#### [Data for the task]
○ ○ ○ ○ ○

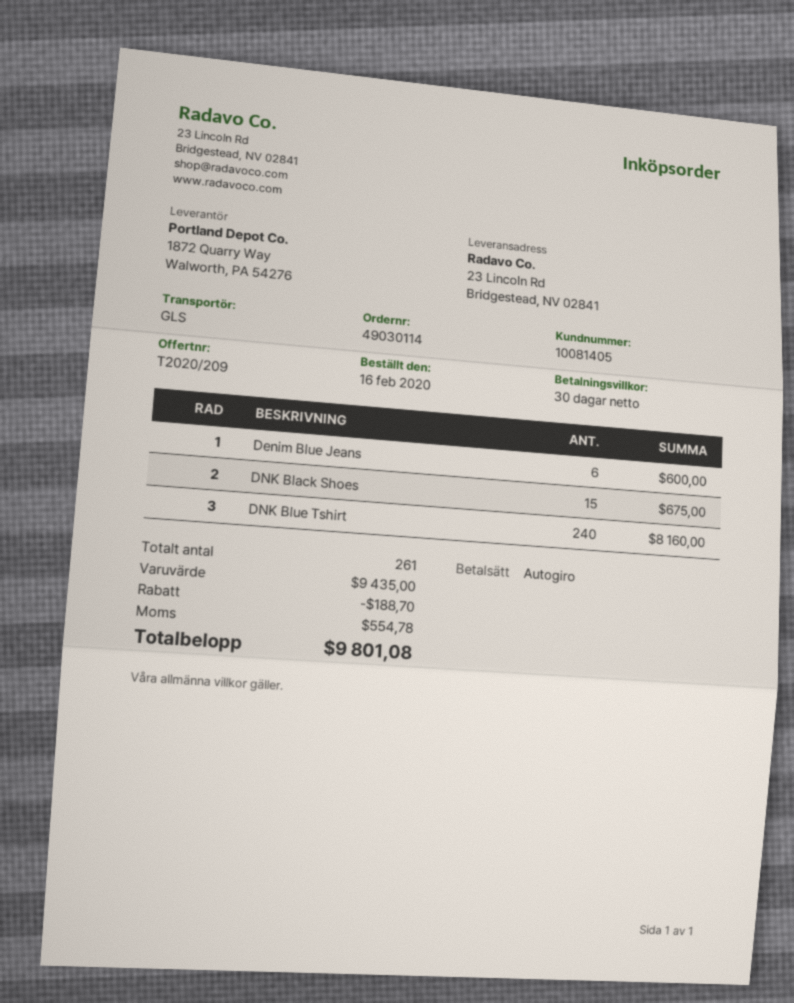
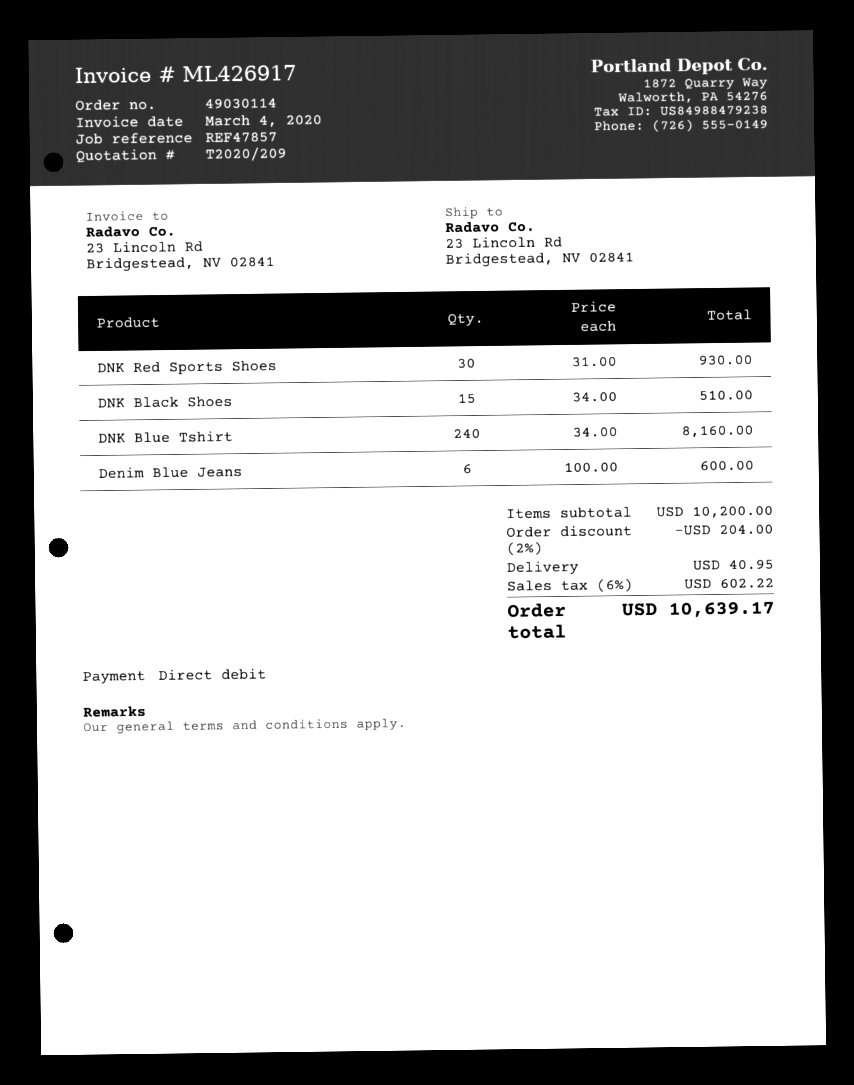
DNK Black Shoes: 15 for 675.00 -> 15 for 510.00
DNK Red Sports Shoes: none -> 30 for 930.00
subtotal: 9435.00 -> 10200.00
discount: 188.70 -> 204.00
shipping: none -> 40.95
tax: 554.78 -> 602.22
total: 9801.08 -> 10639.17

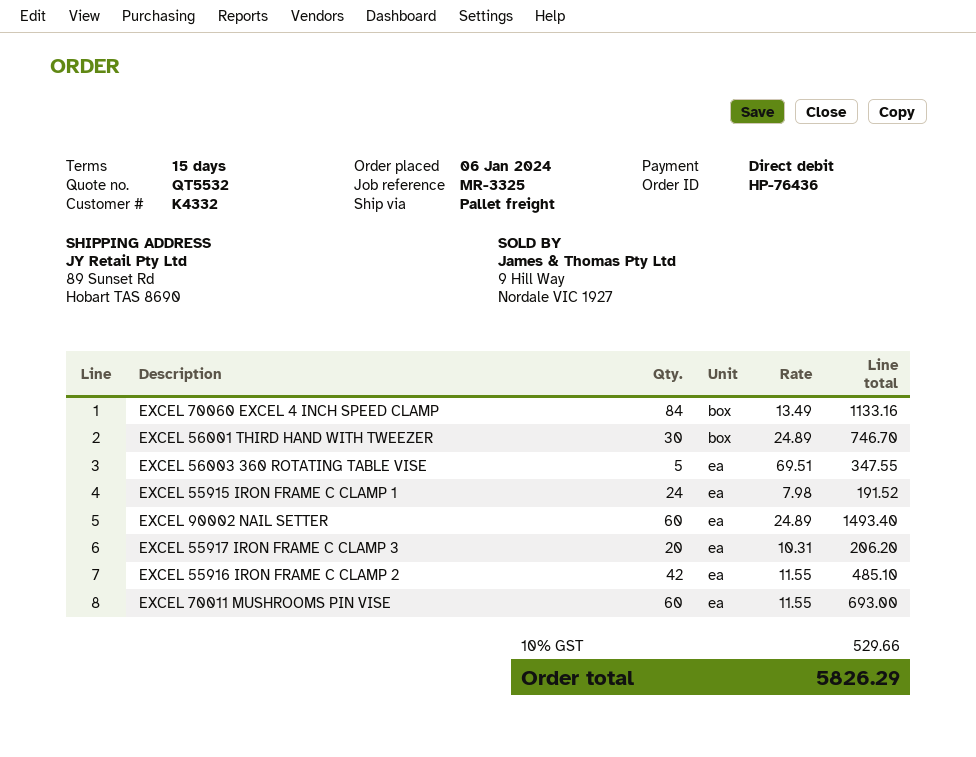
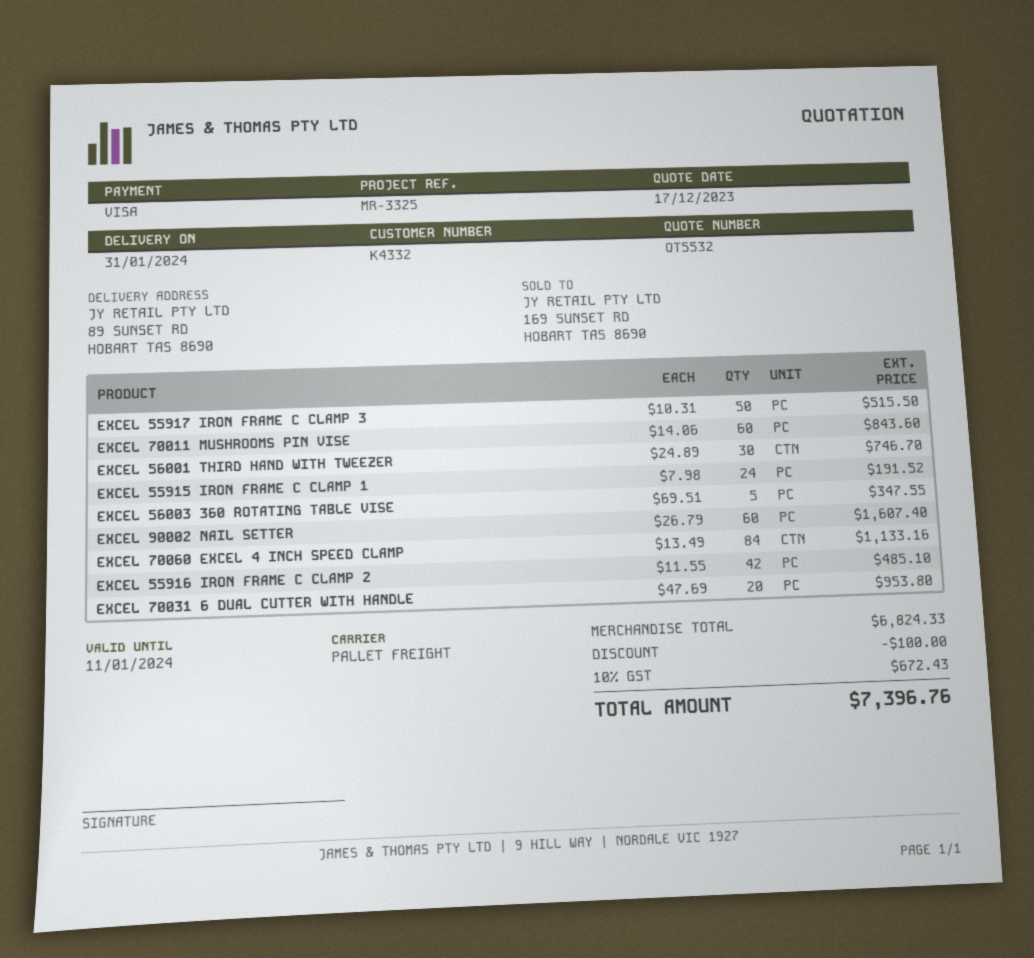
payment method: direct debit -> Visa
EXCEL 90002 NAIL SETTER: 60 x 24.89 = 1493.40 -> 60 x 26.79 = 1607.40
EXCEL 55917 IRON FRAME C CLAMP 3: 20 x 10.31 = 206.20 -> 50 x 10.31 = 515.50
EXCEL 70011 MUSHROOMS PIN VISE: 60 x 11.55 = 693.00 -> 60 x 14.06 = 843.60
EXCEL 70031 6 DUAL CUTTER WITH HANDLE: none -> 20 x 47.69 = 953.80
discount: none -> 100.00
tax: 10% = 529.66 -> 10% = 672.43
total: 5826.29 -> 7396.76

○ ○ ○ ○ ○

#### [Task to carry out]
Only the text of the listing should be returned, exactly and in full; no image goes into the copy.

#### [Solution]
DNK Black Shoes: 15 for 675.00 -> 15 for 510.00
DNK Red Sports Shoes: none -> 30 for 930.00
subtotal: 9435.00 -> 10200.00
discount: 188.70 -> 204.00
shipping: none -> 40.95
tax: 554.78 -> 602.22
total: 9801.08 -> 10639.17

payment method: direct debit -> Visa
EXCEL 90002 NAIL SETTER: 60 x 24.89 = 1493.40 -> 60 x 26.79 = 1607.40
EXCEL 55917 IRON FRAME C CLAMP 3: 20 x 10.31 = 206.20 -> 50 x 10.31 = 515.50
EXCEL 70011 MUSHROOMS PIN VISE: 60 x 11.55 = 693.00 -> 60 x 14.06 = 843.60
EXCEL 70031 6 DUAL CUTTER WITH HANDLE: none -> 20 x 47.69 = 953.80
discount: none -> 100.00
tax: 10% = 529.66 -> 10% = 672.43
total: 5826.29 -> 7396.76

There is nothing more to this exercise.